Mahasiswa UGM Melaksanakan KKN di Pulau Sabu

Ilustrasi mahasiswa belajar
Sumber :
  • vstory

VIVA – Semangat 24 orang mahasiswa UGM melaksanakan kegiatan pengabdian ke daerah terluar dan terisolir di wilayah bagian timur Indonesia patut diapresiasi. Para mahasiswa ini ditempatkan di Pulau Sabu yang berada di Kabupaten Sabu Raijua, Nusa Tenggara Timur. Pulau yang berada di selatan NTT ini berada di seberang benua Australia. Para mahasiswa ini harus menempuh perjalanan lewat kapal laut selama kurang lebih 10-12 jam dari pelabuhan Kota Kupang.

Penerjunan mahasiswa KKN di Kabupaten Sabu Raijua ini diapresiasi langsung oleh Gubernur NTT, Viktor Bungtilu Laiskodat. Sebab, menurut Gubernur, Kabupaten Sabu Raijua merupakan kabupaten yang paling kering di Provinsi NTT. “Hal itu disampaikan Gubernur saat menerima audiensi mahasiswa KKN PPM di Kupang pada 20 Desember lalu,” kata Dosen Pembimbing Lapangan (DPL) KKN PPM Dr. Widya Nayati, M.A., Jumat (31/12).

Meski kering dan tandus, Gubernur menyampaikan kabupaten yang berada di selatan Indonesia itu memiliki potensi sumber daya yang belum banyak dikembangkan misalnya dalam usaha tenun, rumput laut, tambak garam dan pariwisata. Oleh karena potensi itu perlu didorong lewat pemberdayaan secara berkelanjutan. “Gubernur yakin dengan ilmu yang dibagikan oleh mahasiswa ini bisa mengubah pola pikir warga untuk terus berkembang,” papar Widya Nayati.

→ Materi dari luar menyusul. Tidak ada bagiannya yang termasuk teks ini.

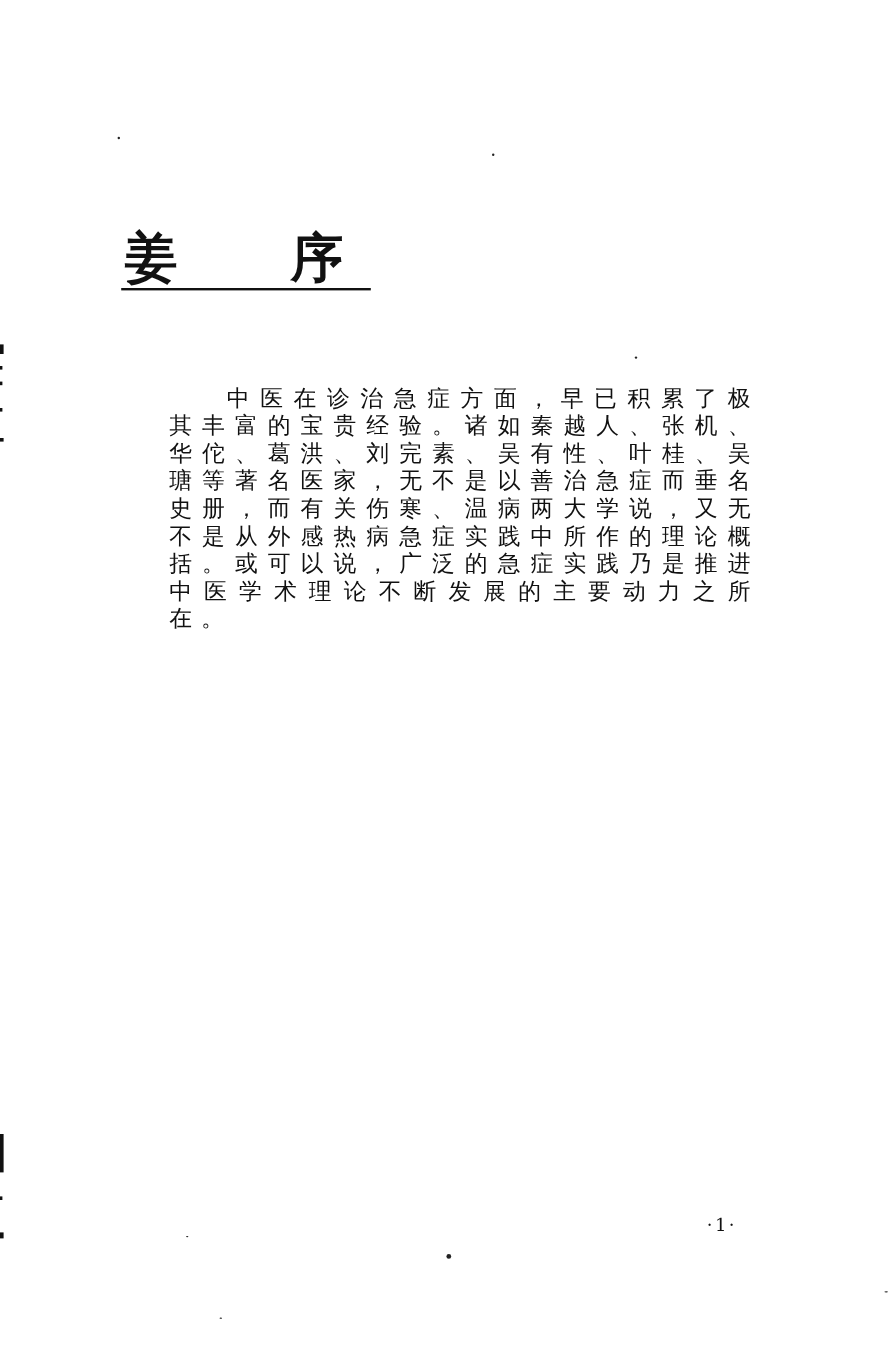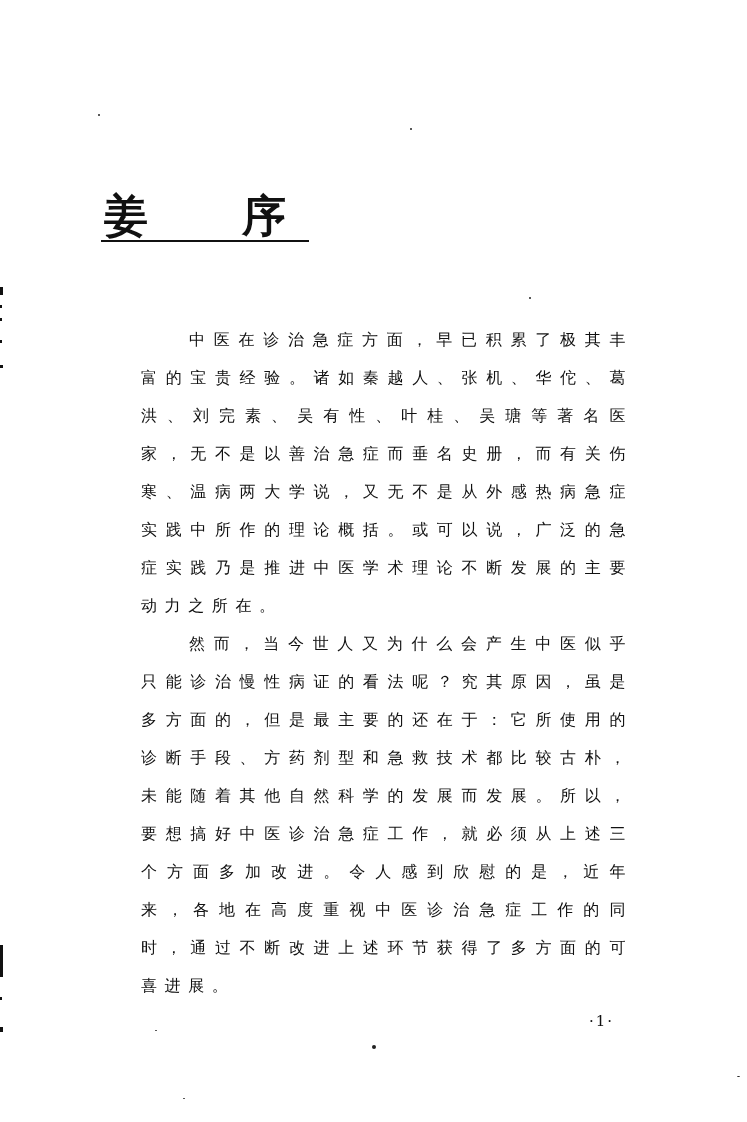"中医在诊治急症方面，早已积累了极其丰富的宝贵经验。诸如秦越人、张机、华佗、葛洪、" .body-text { font-size: 16px -> 19px; line-height: 38px -> 23px }
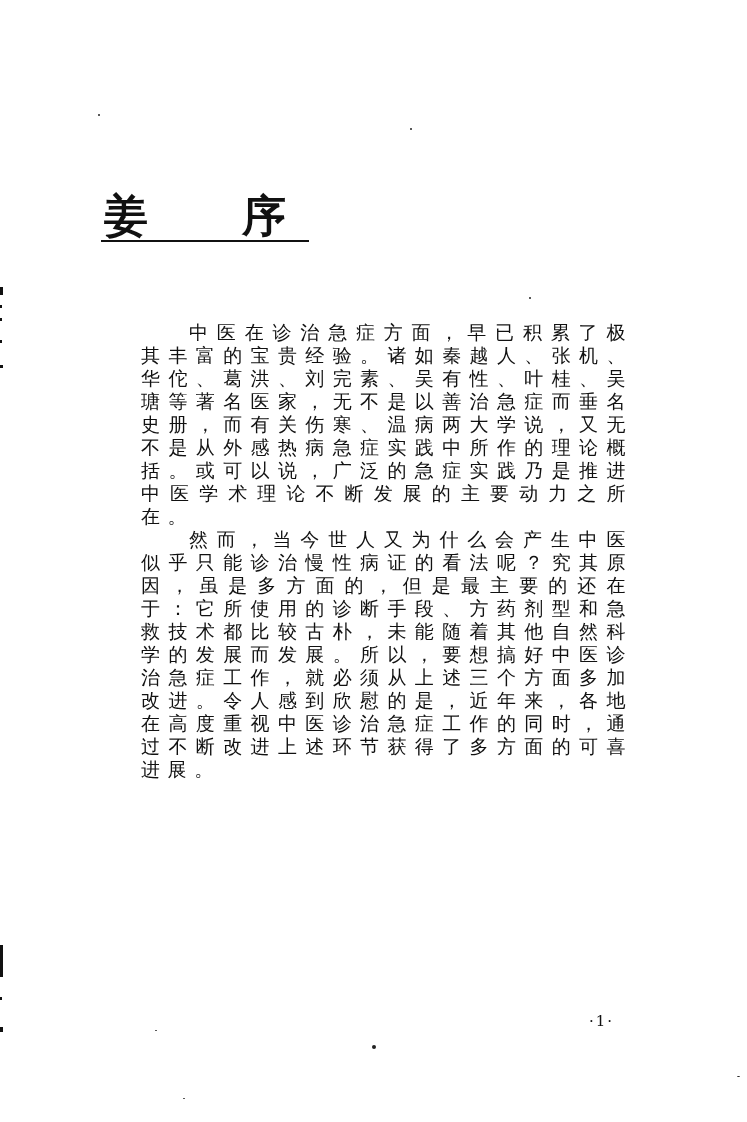"然而，当今世人又为什么会产生中医似乎只能诊治慢性病证的看法呢？究其原因，虽是多方" p { html: <p>然而，当今世人又为什么会产生中医似乎只能诊治慢性病证的看法呢？究其原因，虽是多方面的，但是最主要的还在于：它所使用的诊断手段、方药剂型和急救技术都比较古朴，未能随着其他自然科学的发展而发展。所以，要想搞好中医诊治急症工作，就必须从上述三个方面多加改进。令人感到欣慰的是，近年来，各地在高度重视中医诊治急症工作的同时，通过不断改进上述环节获得了多方面的可喜进展。</p> -> none }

Widya Nayati mengamini sebagian besar pulau tersebut gersang dan tandus. Bahkan sepanjang tahun, pulau tersebut paling sedikit mendapat pasokan air hujan. Tidak heran di pulau ini juga sering terjadi bencana badai angin siklon. “Bila ada bencana angin (badai siklon) daerahnya sangat terisolir,” kata Widya saat dihubungi via telepon.

Badai angin ini menurut Widya sering terjadi di pulau ini. Sampai-sampai warga di sana tidak berani keluar dari rumahnya masing-masing. “Kejadiannya bisa 2-3 jam sekali,” katanya.

Widya menuturkan mahasiswa mulai diterjunkan di pulau itu sejak tanggal 23 Desember lalu. Karena ada info dari BMKG bahwa badai ini terjadi hingga tanggal 26 Desember sehingga mahasiswa memilih untuk berlindung dan tidak keluar rumah untuk sementara waktu. Bila ada badai seperti ini menurut Widya, pulau ini menjadi terisolir sehingga pasokan bahan makanan dari luar menjadi tersendat sehingga masyarakat sangat bergantung dengan mie instan. “Jika ada bencana, yang ada bantuan mie instan,” kata Widya.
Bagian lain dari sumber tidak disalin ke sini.